Monte-Carlo-Simulationsrechner
Mit dem Monte-Carlo-Simulationsrechner modellierst du Unsicherheit in Prozessen, Prognosen oder Geschäftsmodellen. Definiere unsichere Eingangsgrößen als Wahrscheinlichkeitsverteilungen, verknüpfe sie in einer oder mehreren Ergebnisgleichungen und simuliere viele mögliche Ergebnisse.

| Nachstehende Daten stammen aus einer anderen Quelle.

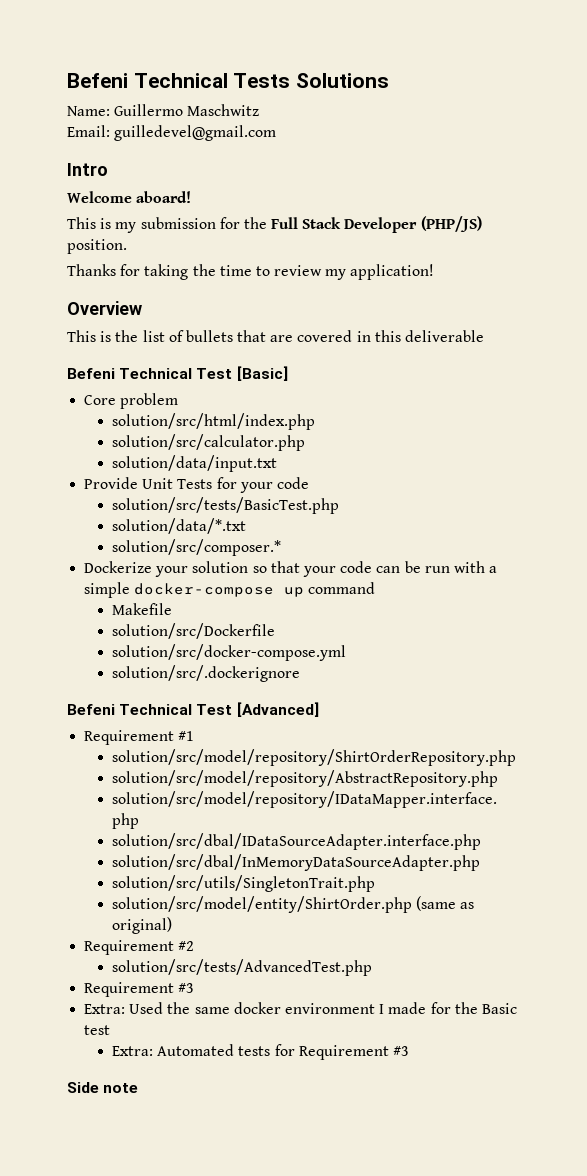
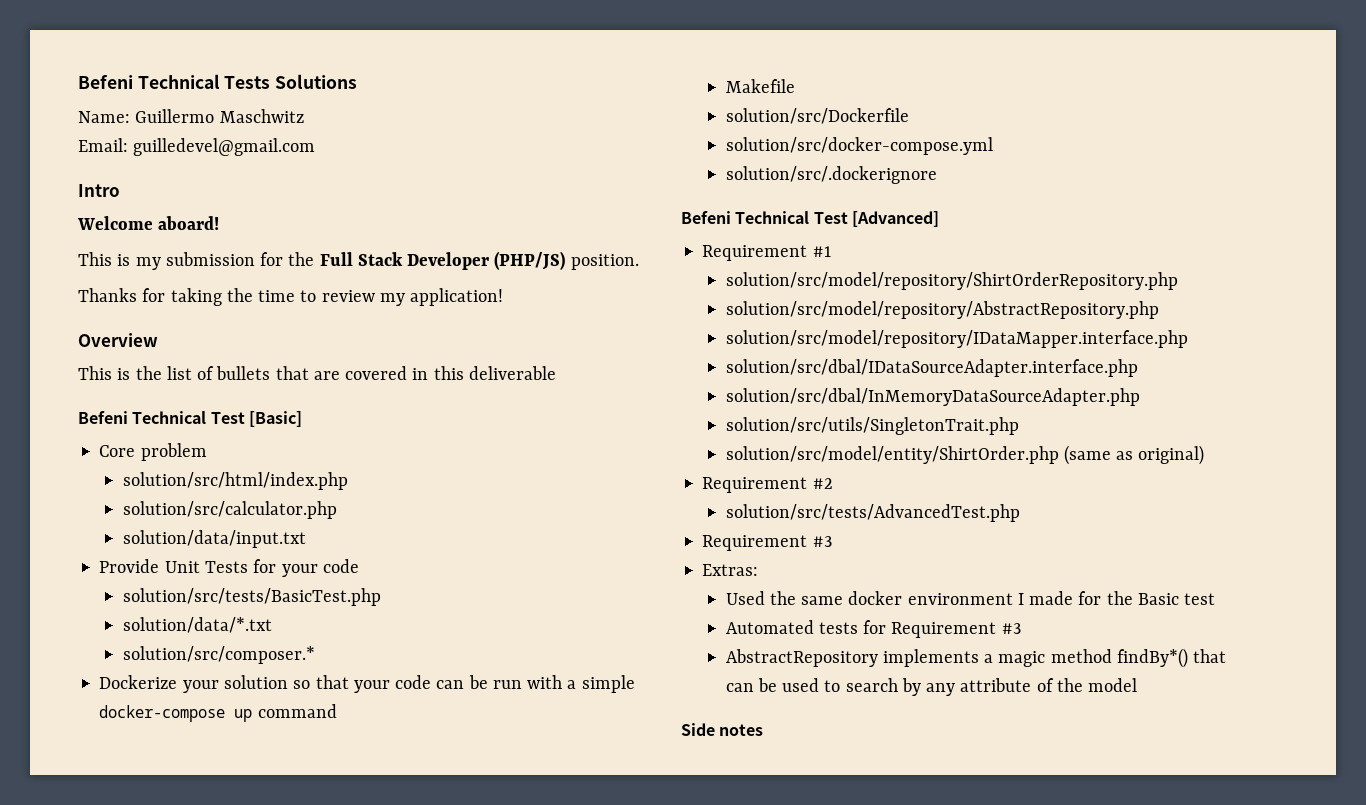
[84,1004,126,1014] Extra: -> [702,564,759,576] Extras: //
[112,1046,154,1056] Extra: -> (1216, 599) none
(410, 1051) none -> [725,648,1227,668] [725,678,1138,696] // AbstractRepository implements a magic method findBy*() that can be used to search by any attribute of the model
[103,1083,139,1093] note -> [719,724,764,736] notes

Lege zuerst die X-Variablen fest, die dein Ergebnis beeinflussen. Wähle für jede Variable eine Verteilung wie Normalverteilung, Gleichverteilung, Dreiecksverteilung, Lognormalverteilung, Exponentialverteilung oder eine diskrete Verteilung und gib die passenden Parameter ein. Danach definierst du die Zielgröße mit einer Gleichung, die die Namen der Eingangsgrößen verwendet.
Optional kannst du eine untere und obere Spezifikationsgrenze eintragen. Dadurch lassen sich Ausschussanteile, PPM und Ppk abschätzen. Nach der Simulation zeigt numiqo unter anderem Histogramme, Kennzahlen, Spezifikationsrisiken, eine Normalitätsprüfung und eine Sensitivitätsanalyse.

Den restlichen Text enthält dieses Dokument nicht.